The other side to this story is that the rhetoric around migration in the Global North is steeped in racism and hyperbole. With propaganda from right-wing news sources of “gangs of violent brown men” invading the US and Western European countries. Former President Trump started his run for office with such hateful rhetoric and it has percolated into many mainstream contexts, as this Brookings Institution report points out. Such rhetoric can and does have consequences – either in the form of insurrections or tightening immigration policies. We saw the infamous “Muslim ban” as a classic example of this racist thinking.
More recently , El Paso Texas officials recently declared a state of emergency, given the rise in migrant crossings. Such policies add to the fear, loathing and anxiety among US residents.
There is a lot going on, on a daily basis, when it comes to US immigration policy. While it is impossible to cover all aspects of this very complex issue, it is certainly possible to show/ expose our students to a small slice of the problem mix and let them discover the challenges/ solutions, on their own.

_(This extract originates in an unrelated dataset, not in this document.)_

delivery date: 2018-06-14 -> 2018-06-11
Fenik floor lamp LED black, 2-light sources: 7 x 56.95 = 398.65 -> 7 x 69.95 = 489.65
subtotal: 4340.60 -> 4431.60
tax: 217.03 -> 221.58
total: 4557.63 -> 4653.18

As one of the participants in this trip wrote “The nonprofits selected for this trip provide a critical dissection at a multilayered level on the complexities involved in working with a diverse group of people. There are diverse demographics of people coming from many different countries with unique legal statuses, some seeking protection, clothing, food, support, childcare, work, and long-term planning assistance. In the Fall of 2022, I completed a nonprofit management course.”

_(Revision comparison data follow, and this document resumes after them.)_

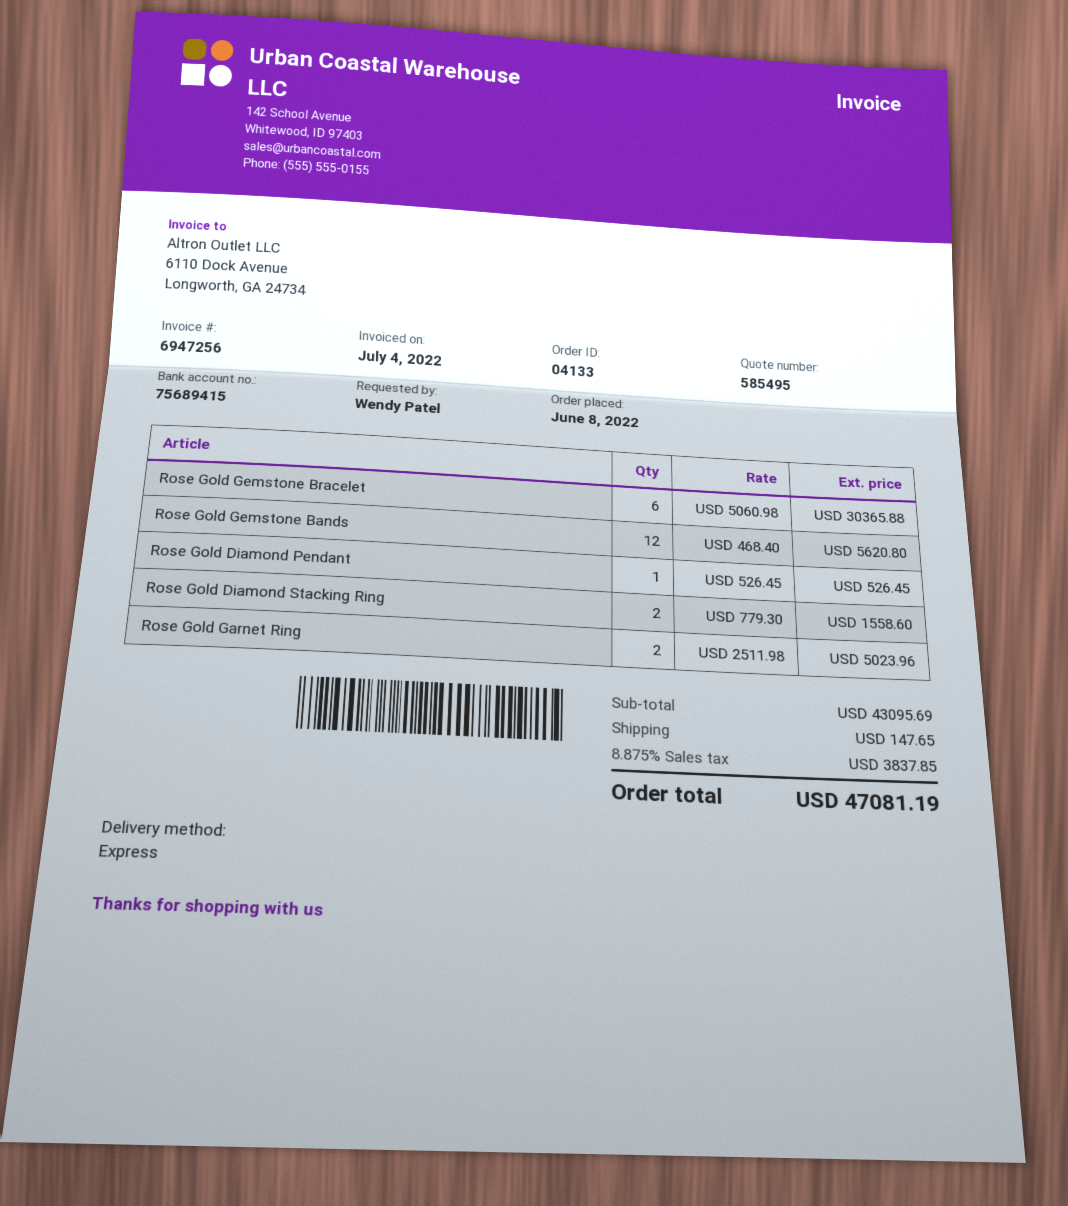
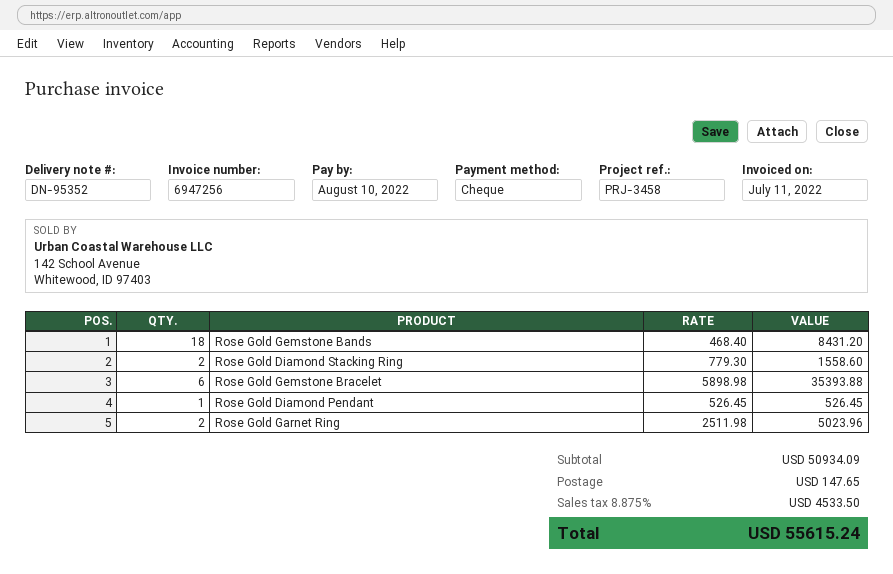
invoice date: 2022-07-04 -> 2022-07-11
Rose Gold Gemstone Bracelet: 6 x 5060.98 = 30365.88 -> 6 x 5898.98 = 35393.88
Rose Gold Gemstone Bands: 12 x 468.40 = 5620.80 -> 18 x 468.40 = 8431.20
subtotal: 43095.69 -> 50934.09
tax: 8.875% = 3837.85 -> 8.875% = 4533.50
total: 47081.19 -> 55615.24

She went on to add that “I thought the trip would simply reaffirm the concepts learned in the course, but it provided me with insight that cannot be learned in a classroom. The trip involved looking at two similar nonprofits with minor differences. I was very surprised that simple differences in management could lead to major differences in these two nonprofits.” . One last component of this trip is that it was fun, allowing for cultural exchange. I was able to experience authentic Mexican food, sightsee, and learn about border policies.
Short term travel courses that expose students to real-world problems and challenges not only expose them to these challenges, but also put a human face to the problem. We are not just talking about an anonymous “young man” or “single mother,” but they encounter actual people who may be fleeing domestic violence or gang-related threats in the country of their origin.
Such exposure can offer context to the problems and help students think clearly, empathically and rationally – the ultimate goal of any educational program.